Improve ML auto-predictions: bug fixes, feature pipeline, Optuna tuning by davidchris · Pull Request #10 · davidchris/fafycat

davidchris · 2026-02-10T14:49:15Z

Summary

End-to-end improvement of the ML categorization pipeline, from critical bug fixes through feature engineering to hyperparameter optimization.

Bug fixes (P0)

Fix calibration data leakage: CalibratedClassifierCV was fitted on the test set, inflating reported metrics. Now uses internal CV on training data with sigmoid (Platt) scaling
Fix ensemble training on full DB: LightGBM in ensemble was querying ALL transactions instead of the training split. Refactored to accept pre-split data via fit()
Fix merchant mapper dead code: Confidence capped at min(0.95, ...) but checked > 0.95 (strict), so all 103 merchant rules never fired. Raised cap to 0.98 and changed to >=
Validate threshold API payload: Return 400 on invalid values; check response.ok in UI before showing success

Feature pipeline improvements

Dual TF-IDF/SVD features: Combined char_wb (3-5, 1000 features) + word (1-2, 500 features) vectorizers, reduced via TruncatedSVD(n_components=100) — replaces single 500-feature char vectorizer
SEPA field extraction: New SepaFieldParser extracts creditor_id, IBAN prefix, mandate ref from purpose text. Strips SEPA noise markers from TF-IDF input
Full LightGBM probabilities in ensemble: Replaced fake probability reconstruction (argmax + uniform residual) with real calibrated predict_proba() vectors
Batch ML inference: Refactored predict_with_confidence() to batch all transactions instead of per-transaction model calls

Hyperparameter tuning

Optuna tuning (100 trials, TPE sampler, MedianPruner): Systematic search over 9 LightGBM hyperparameters with precomputed features and early stopping

Infrastructure

Configurable auto-approve threshold: Settings UI slider (0.50–0.99) backed by app_settings DB table and GET/PUT /api/ml/settings endpoints
Baseline evaluation script: scripts/establish_baseline.py — 5x5 repeated stratified k-fold CV with full metrics suite (macro F1, log loss, Brier score, ECE, risk-coverage, per-category Wilson CIs)
Slim production deps: Moved 7 experiment-only packages (torch, sentence-transformers, peft, mlx-lm, optuna, matplotlib, pyarrow) to dependency groups. Production install 121 → 77 packages
ML end-to-end tests: 210-line test suite covering training, prediction, serialization, and ensemble

Results (5x5 CV, 1856 transactions, 26 categories)

Model	Before	After	Change
LightGBM	0.849 ± 0.022	0.856 ± 0.018	+0.7pp
Ensemble	0.855 ± 0.024	0.858 ± 0.018	+0.3pp
Naive Bayes	0.793 ± 0.023	0.793 ± 0.023	unchanged

Variance reduced across the board.
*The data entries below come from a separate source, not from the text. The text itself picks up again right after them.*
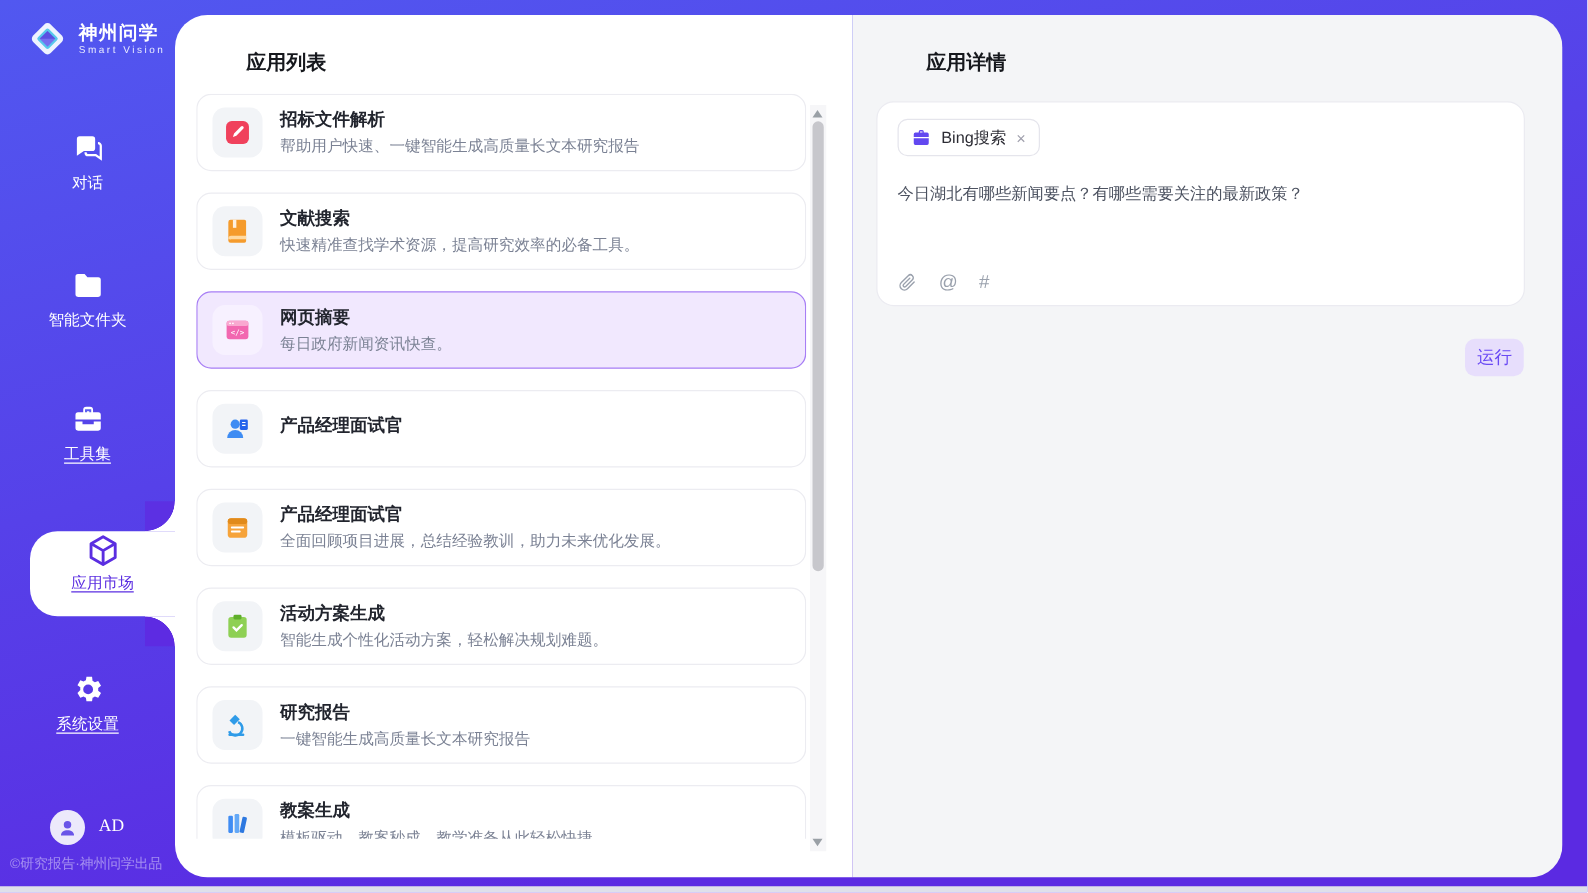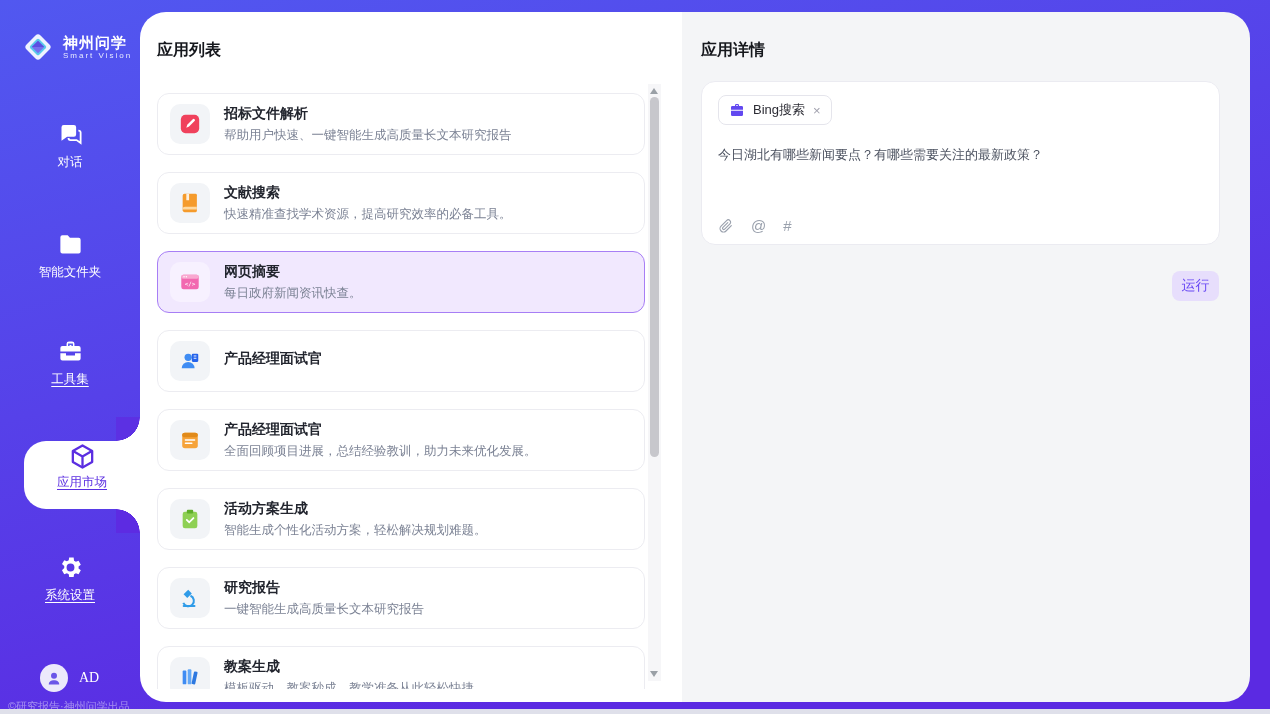--- a/index.html
+++ b/index.html
@@ -9,7 +9,7 @@
   .bottom-strip { position:absolute; left:0; bottom:0; width:100%; height:5px; background:#dfe0ea; }
 
   
-  .sidebar { position:absolute; left:0; top:16px; width:140px; height:638px; }
+  .sidebar { position:absolute; left:0; top:0; width:140px; height:638px; }
   .brand { position:absolute; left:20px; top:13px; display:flex; align-items:center; gap:7px; }
   .brand svg { width:36px; height:36px; }
   .brand-name { color:#fff; font-size:15px; font-weight:bold; letter-spacing:1px; line-height:17px; }

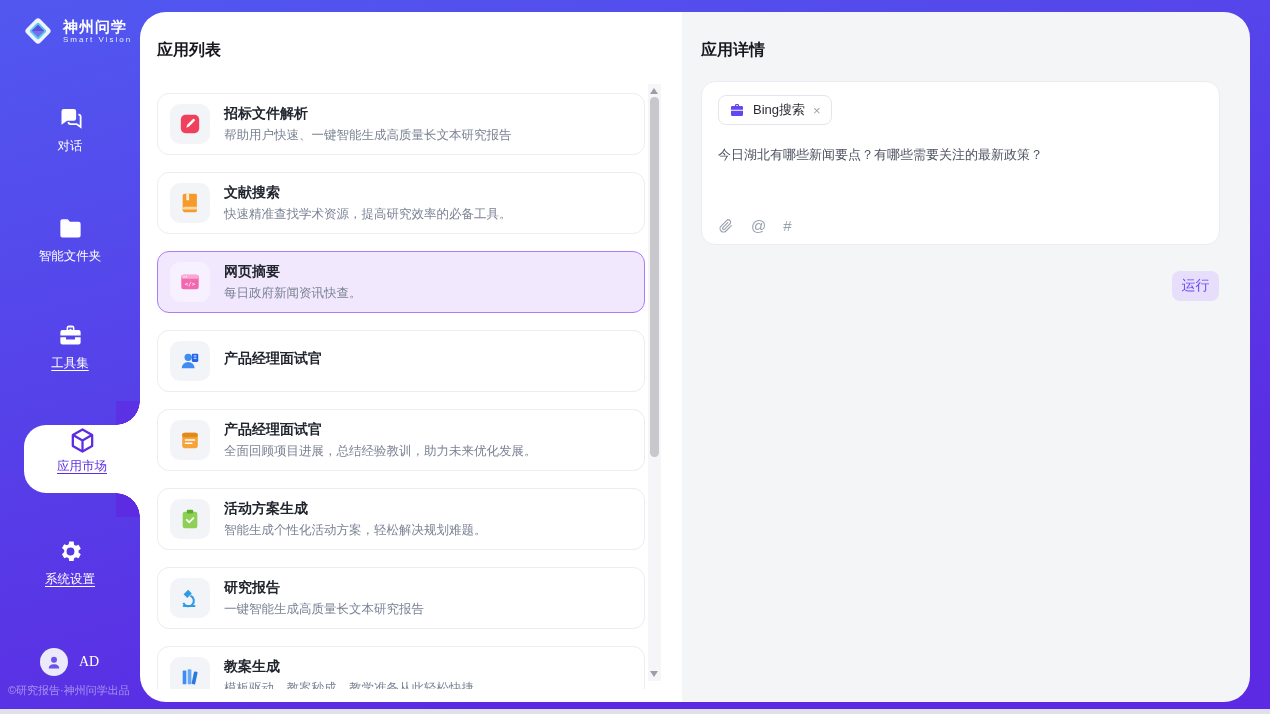--- a/index.html
+++ b/index.html
@@ -34,7 +34,7 @@
   
   .content { position:absolute; left:140px; top:12px; width:1110px; height:690px;
              border-radius:26px; overflow:hidden; display:flex; }
-  .panel-title { font-size:16px; font-weight:bold; color:#16181d; }
+  .panel-title { font-size:16px; font-weight:bold; color:#16181d;margin-left:40px; }
 
   
   .list-panel { width:542px; background:#fff; position:relative; padding:28px 0 0 17px; }

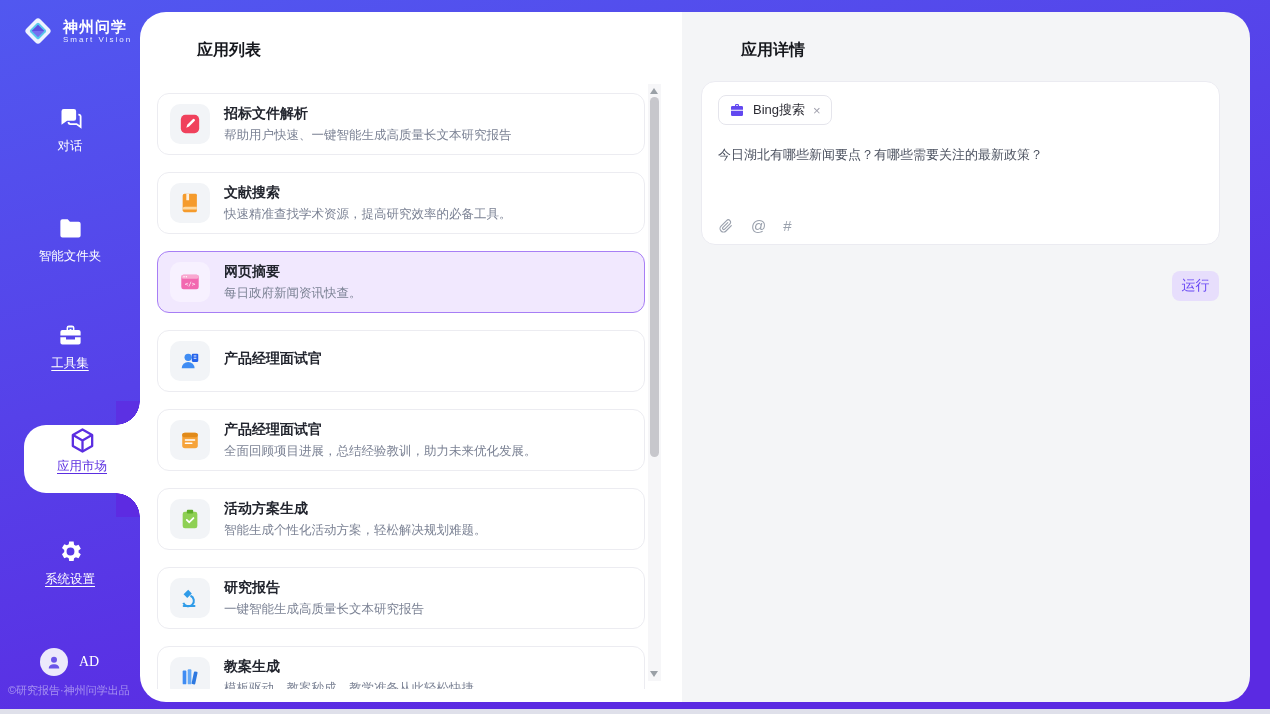--- a/index.html
+++ b/index.html
@@ -38,7 +38,7 @@
 
   
   .list-panel { width:542px; background:#fff; position:relative; padding:28px 0 0 17px; }
-  .apps { width:488px; height:596px; overflow:hidden; margin-top:32px; }
+  .apps { width:488px; height:596px; overflow:hidden; margin-top:14px; }
   .app-card { width:100%; height:62px; border:1px solid #ececf1; border-radius:12px; background:#fff;
               display:flex; align-items:center; gap:14px; padding:0 12px; margin-bottom:17px; cursor:pointer; }
   .app-card.selected { background:#f1e8fe; border-color:#a77ef5; }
Ensemble log loss improved 9.4% from probability fix.

Test plan

All 145 tests pass (uv run pytest)
ruff check, ruff format, ty check all pass
CI passes
5x5 CV baseline evaluation confirms improvement
Settings slider renders, persists, and validates input
Production install works without experiment dependencies

🤖 Generated with Claude Code

…hold Fix merchant mapper rules being dead code: confidence was capped at 0.95 but checks used strict > 0.95, so rules never fired. Raise cap to 0.98 and change comparisons to >=. Add configurable auto-approve threshold (default 0.95) via Settings UI slider, backed by new app_settings DB table and GET/PUT /ml/settings API endpoints. Replace all hardcoded 0.95 thresholds in batch-predict, re-predict, and upload flows. Closes #9 (related: creates issue for auto-retrain after reviews) Co-Authored-By: Claude Opus 4.6 <noreply@anthropic.com>

chatgpt-codex-connector

💡 Codex Review

Here are some automated review suggestions for this pull request.
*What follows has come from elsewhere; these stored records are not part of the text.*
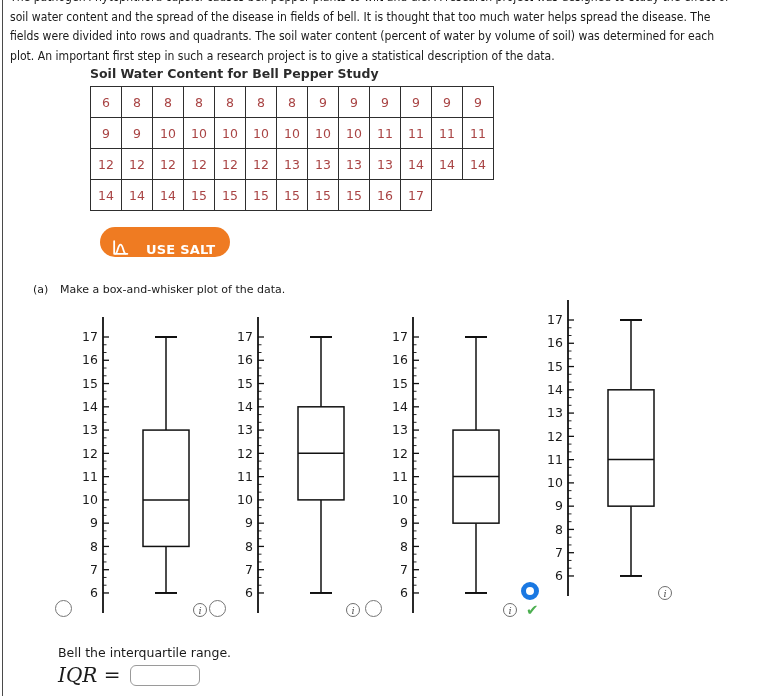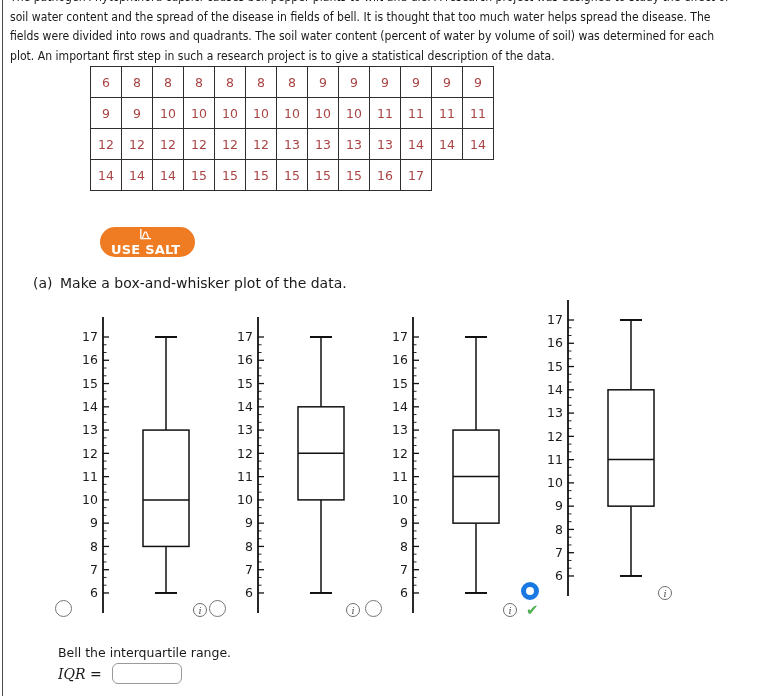--- a/index.html
+++ b/index.html
@@ -52,6 +52,7 @@
 </div>
 
 <div class="table-wrap">
+  <div class="table-title">Soil Water Content for Bell Pepper Study</div>
   <div id="data-grid">
       <div class="grid-row">
         <div class="grid-cell" style="color: rgb(169, 68, 68);">6</div>

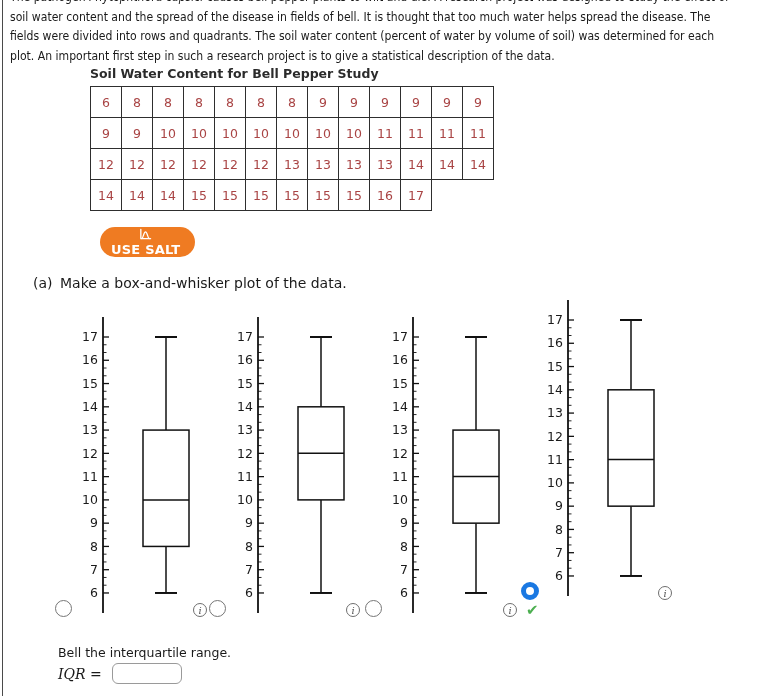--- a/index.html
+++ b/index.html
@@ -20,8 +20,8 @@
   .grid-cell + .grid-cell{margin-left:-1px;}
   .salt-btn{position:absolute;left:100px;top:227px;height:30px;padding:0 15px 0 11px;
             border:none;border-radius:15px;color:#fff;font-weight:bold;font-size:13px;
-            display:inline-flex;align-items:center;gap:1px;cursor:pointer;
-            font-family:"DejaVu Sans",sans-serif;letter-spacing:.2px;flex-direction:column;}
+            display:inline-flex;align-items:flex-end;gap:16px;cursor:pointer;
+            font-family:"DejaVu Sans",sans-serif;letter-spacing:.2px;}
   .question-a{position:absolute;left:33px;top:275px;font-size:14px;}
   .qa-label{display:inline-block;width:27px;}
   #plot-svg{position:absolute;left:0;top:0;width:761px;height:696px;pointer-events:none;}

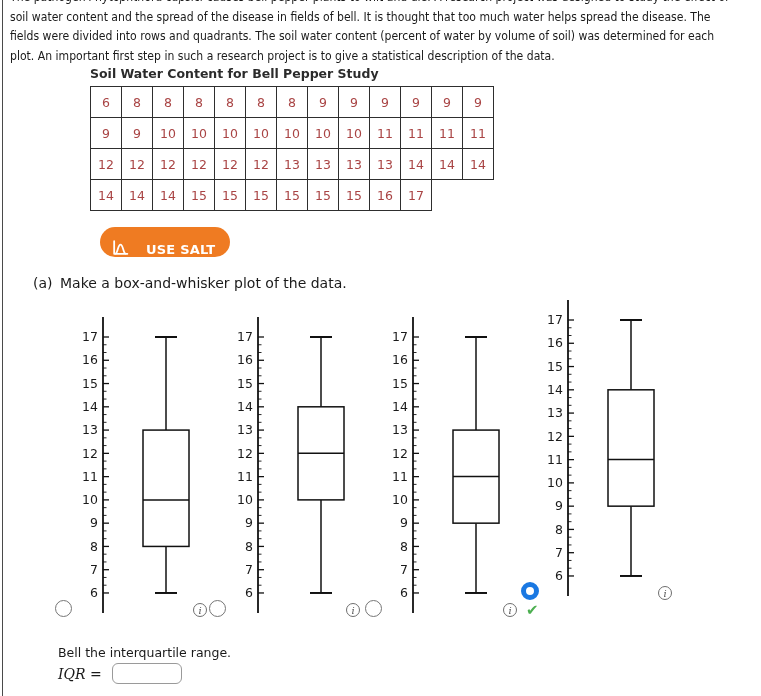--- a/index.html
+++ b/index.html
@@ -22,7 +22,7 @@
             border:none;border-radius:15px;color:#fff;font-weight:bold;font-size:13px;
             display:inline-flex;align-items:flex-end;gap:16px;cursor:pointer;
             font-family:"DejaVu Sans",sans-serif;letter-spacing:.2px;}
-  .question-a{position:absolute;left:33px;top:275px;font-size:14px;}
+  .question-a{position:absolute;left:33px;top:283px;font-size:11px;}
   .qa-label{display:inline-block;width:27px;}
   #plot-svg{position:absolute;left:0;top:0;width:761px;height:696px;pointer-events:none;}
   .radio{position:absolute;width:17px;height:17px;box-sizing:border-box;border:1.5px solid #767676;

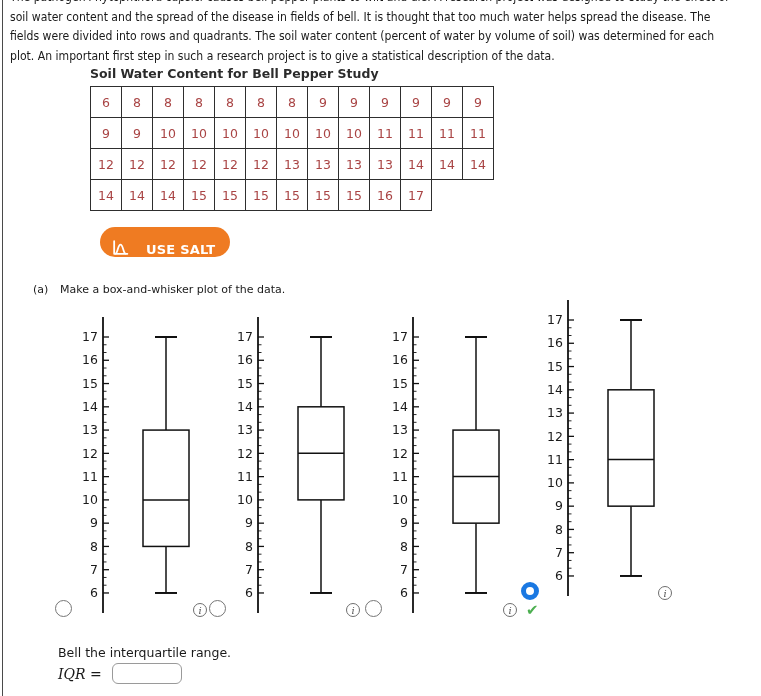--- a/index.html
+++ b/index.html
@@ -35,7 +35,7 @@
         background:#fff;cursor:pointer;}
   .iqr-prompt{position:absolute;left:58px;top:645px;font-size:12.5px;}
   .iqr-row{position:absolute;left:58px;top:663px;display:flex;align-items:center;}
-  .iqr-label{font-family:"DejaVu Serif",serif;font-style:italic;font-size:14px;}
+  .iqr-label{font-family:"DejaVu Serif",serif;font-style:italic;font-size:20px;}
   .iqr-input{margin-left:10px;width:60px;height:19px;border:1px solid #9a9a9a;border-radius:6px;
              outline:none;padding:0 4px;font-family:"DejaVu Sans",sans-serif;}
 </style>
Reviewed commit: 368eb8c846

ℹ️ About Codex in GitHub

Your team has set up Codex to review pull requests in this repo. Reviews are triggered when you

Open a pull request for review
Mark a draft as ready
Comment "@codex review".

If Codex has suggestions, it will comment; otherwise it will react with 👍.

Codex can also answer questions or update the PR. Try commenting "@codex address that feedback".

chatgpt-codex-connector · 2026-02-10T14:54:16Z

api/ml.py

+async def update_ml_settings(payload: dict, db: Session = Depends(get_db_session)) -> dict:
+    """Update ML settings."""
+    if "auto_approve_threshold" in payload:
+        value = float(payload["auto_approve_threshold"])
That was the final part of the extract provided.